→ **PROBLEM DETAILS**
Beginning with the first line and ending with the one containing "for portable gameplay.", copy the lines of the listing below exactly; omit everything else.

→ **SUPPLIED RECORDS**
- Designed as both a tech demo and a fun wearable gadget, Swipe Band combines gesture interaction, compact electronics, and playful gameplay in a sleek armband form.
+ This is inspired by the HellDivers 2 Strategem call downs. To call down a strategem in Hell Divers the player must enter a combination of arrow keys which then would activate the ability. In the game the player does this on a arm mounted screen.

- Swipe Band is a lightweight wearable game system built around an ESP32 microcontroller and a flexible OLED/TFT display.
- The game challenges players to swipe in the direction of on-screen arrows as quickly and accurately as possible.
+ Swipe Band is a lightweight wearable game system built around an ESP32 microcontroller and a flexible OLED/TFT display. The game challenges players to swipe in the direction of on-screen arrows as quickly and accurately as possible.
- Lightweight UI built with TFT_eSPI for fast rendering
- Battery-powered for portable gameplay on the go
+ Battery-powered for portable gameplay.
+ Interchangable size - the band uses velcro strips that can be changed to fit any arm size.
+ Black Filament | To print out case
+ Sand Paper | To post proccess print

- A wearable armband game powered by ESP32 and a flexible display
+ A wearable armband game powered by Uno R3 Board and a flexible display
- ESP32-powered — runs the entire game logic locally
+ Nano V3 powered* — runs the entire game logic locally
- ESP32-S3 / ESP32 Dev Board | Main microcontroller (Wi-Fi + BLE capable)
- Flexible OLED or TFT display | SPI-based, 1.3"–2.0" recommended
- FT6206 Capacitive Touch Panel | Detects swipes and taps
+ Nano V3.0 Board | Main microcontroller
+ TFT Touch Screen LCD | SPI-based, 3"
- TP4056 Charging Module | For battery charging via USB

→ **ANSWER TO THE PROBLEM**
- Designed as both a tech demo and a fun wearable gadget, Swipe Band combines gesture interaction, compact electronics, and playful gameplay in a sleek armband form.
+ This is inspired by the HellDivers 2 Strategem call downs. To call down a strategem in Hell Divers the player must enter a combination of arrow keys which then would activate the ability. In the game the player does this on a arm mounted screen.

- Swipe Band is a lightweight wearable game system built around an ESP32 microcontroller and a flexible OLED/TFT display.
- The game challenges players to swipe in the direction of on-screen arrows as quickly and accurately as possible.
+ Swipe Band is a lightweight wearable game system built around an ESP32 microcontroller and a flexible OLED/TFT display. The game challenges players to swipe in the direction of on-screen arrows as quickly and accurately as possible.
- Lightweight UI built with TFT_eSPI for fast rendering
- Battery-powered for portable gameplay on the go
+ Battery-powered for portable gameplay.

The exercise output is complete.